▶ [Records from a dataset]
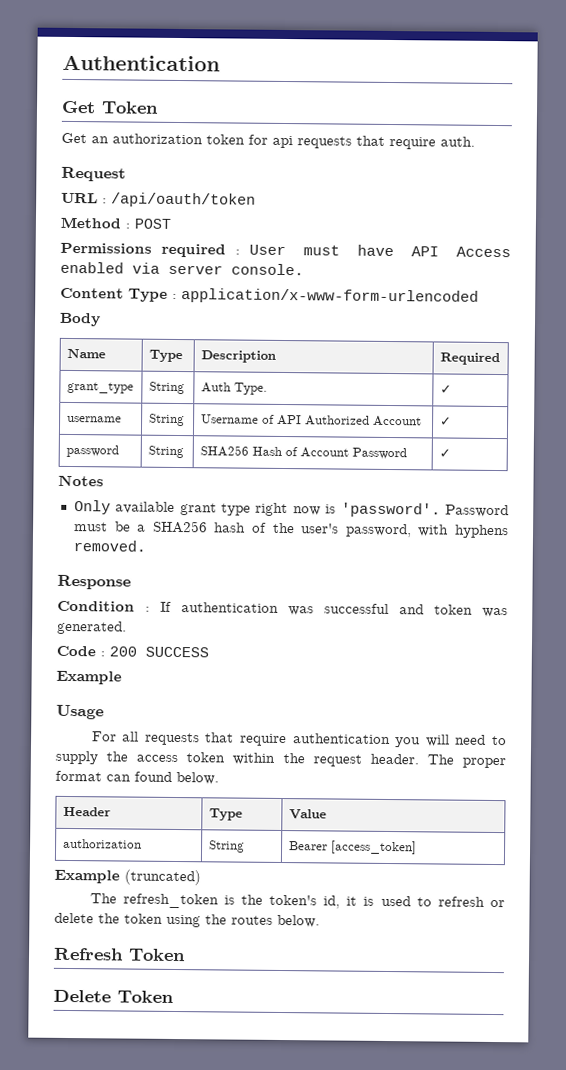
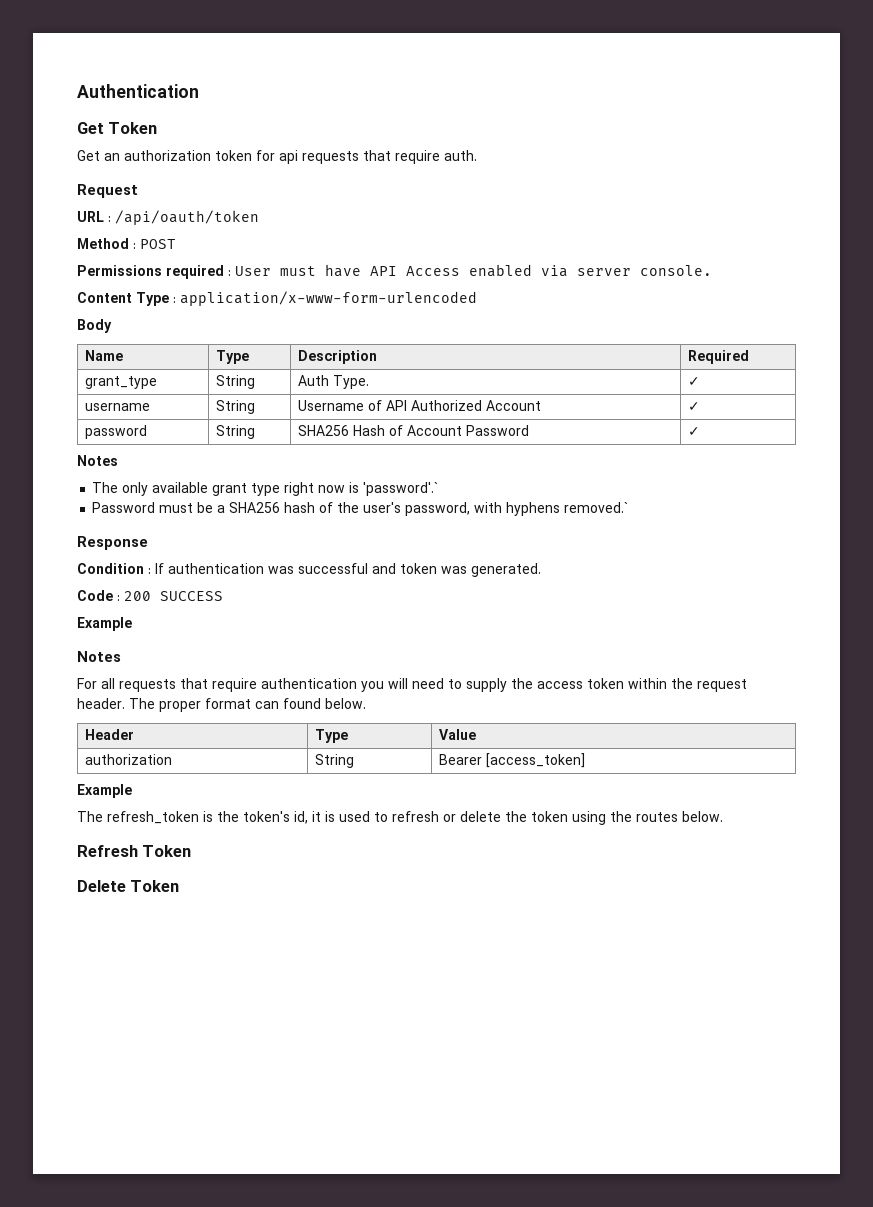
- Only available grant type right now is 'password'. Password must be a SHA256 hash of the user's password, with hyphens removed.
+ The only available grant type right now is 'password'.`
+ Password must be a SHA256 hash of the user's password, with hyphens removed.`
  Code : 200 SUCCESS
  Example
- Usage
+ Notes
  authorization | String | Bearer [access_token]
- Example (truncated)
+ Example

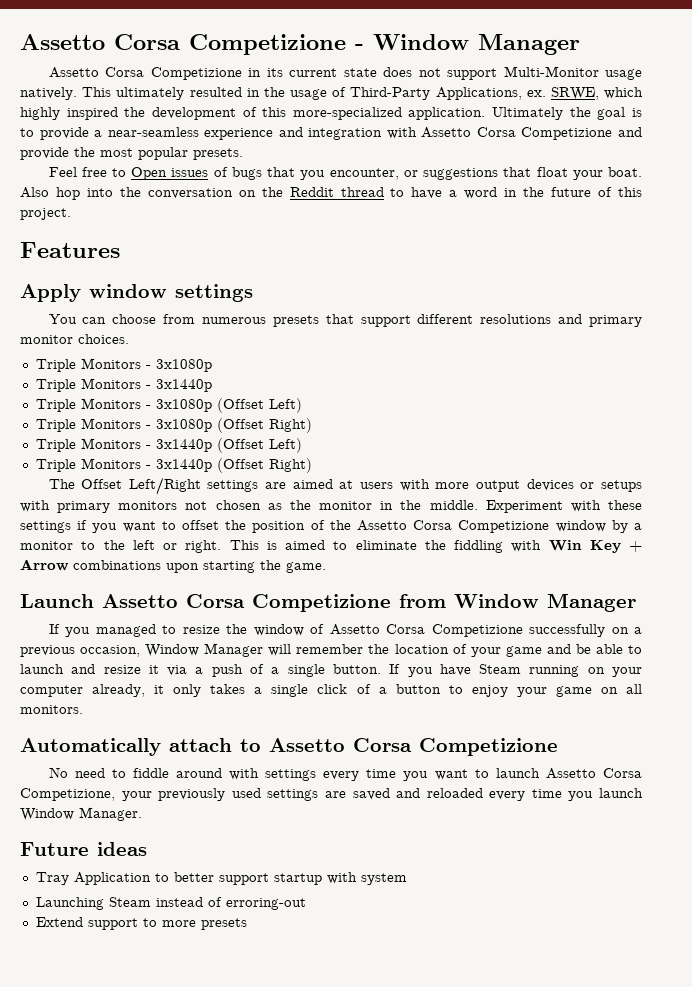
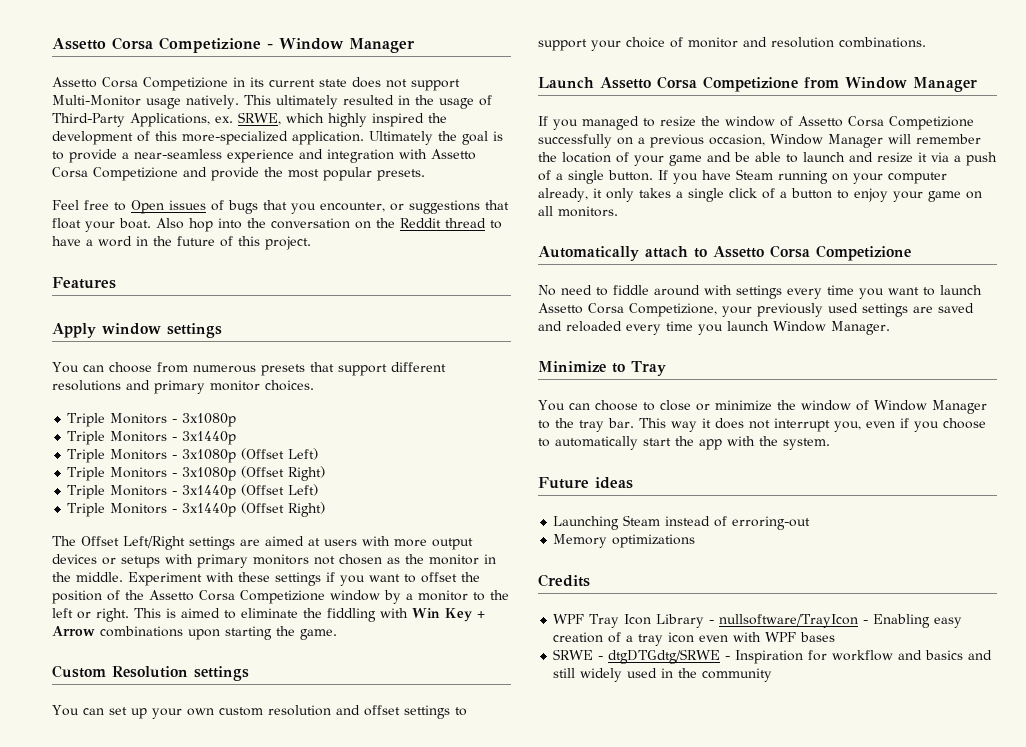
+ Custom Resolution settings
+ You can set up your own custom resolution and offset settings to support your choice of monitor and resolution combinations.
+ Minimize to Tray
+ You can choose to close or minimize the window of Window Manager to the tray bar. This way it does not interrupt you, even if you choose to automatically start the app with the system.
  Future ideas
- Tray Application to better support startup with system
- Extend support to more presets
+ Memory optimizations
+ Credits
+ WPF Tray Icon Library - nullsoftware/TrayIcon - Enabling easy creation of a tray icon even with WPF bases
+ SRWE - dtgDTGdtg/SRWE - Inspiration for workflow and basics and still widely used in the community

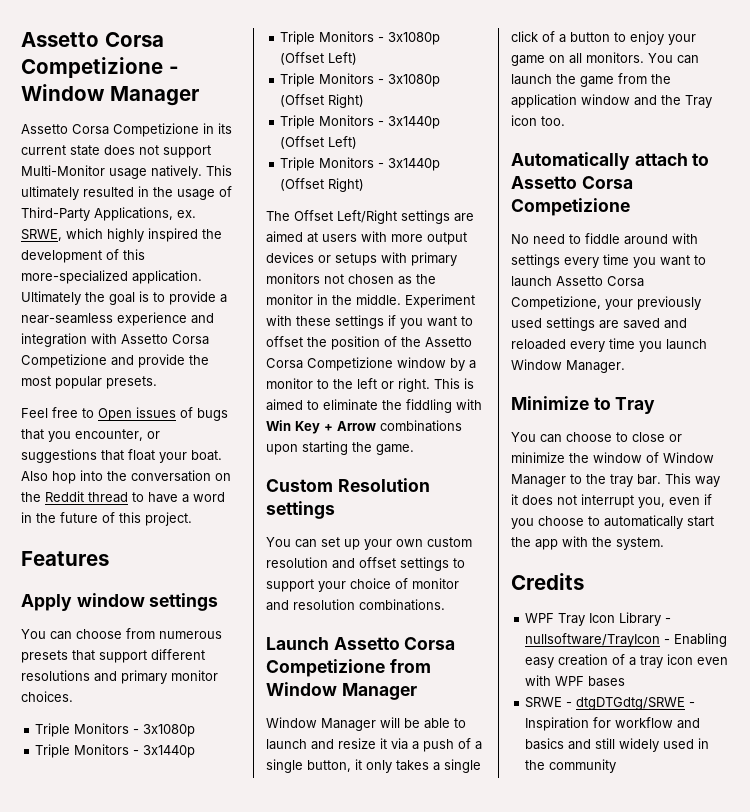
- If you managed to resize the window of Assetto Corsa Competizione successfully on a previous occasion, Window Manager will remember the location of your game and be able to launch and resize it via a push of a single button. If you have Steam running on your computer already, it only takes a single click of a button to enjoy your game on all monitors.
+ Window Manager will be able to launch and resize it via a push of a single button, it only takes a single click of a button to enjoy your game on all monitors. You can launch the game from the application window and the Tray icon too.
- Future ideas
- Launching Steam instead of erroring-out
- Memory optimizations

▶ [What this task involves] The lines wanted are those from the one with "in the community" to the end of the entries above, repeated exactly, both ends included. Leave out the pictures.

▶ [Answer for this exercise]
+ SRWE - dtgDTGdtg/SRWE - Inspiration for workflow and basics and still widely used in the community

- If you managed to resize the window of Assetto Corsa Competizione successfully on a previous occasion, Window Manager will remember the location of your game and be able to launch and resize it via a push of a single button. If you have Steam running on your computer already, it only takes a single click of a button to enjoy your game on all monitors.
+ Window Manager will be able to launch and resize it via a push of a single button, it only takes a single click of a button to enjoy your game on all monitors. You can launch the game from the application window and the Tray icon too.
- Future ideas
- Launching Steam instead of erroring-out
- Memory optimizations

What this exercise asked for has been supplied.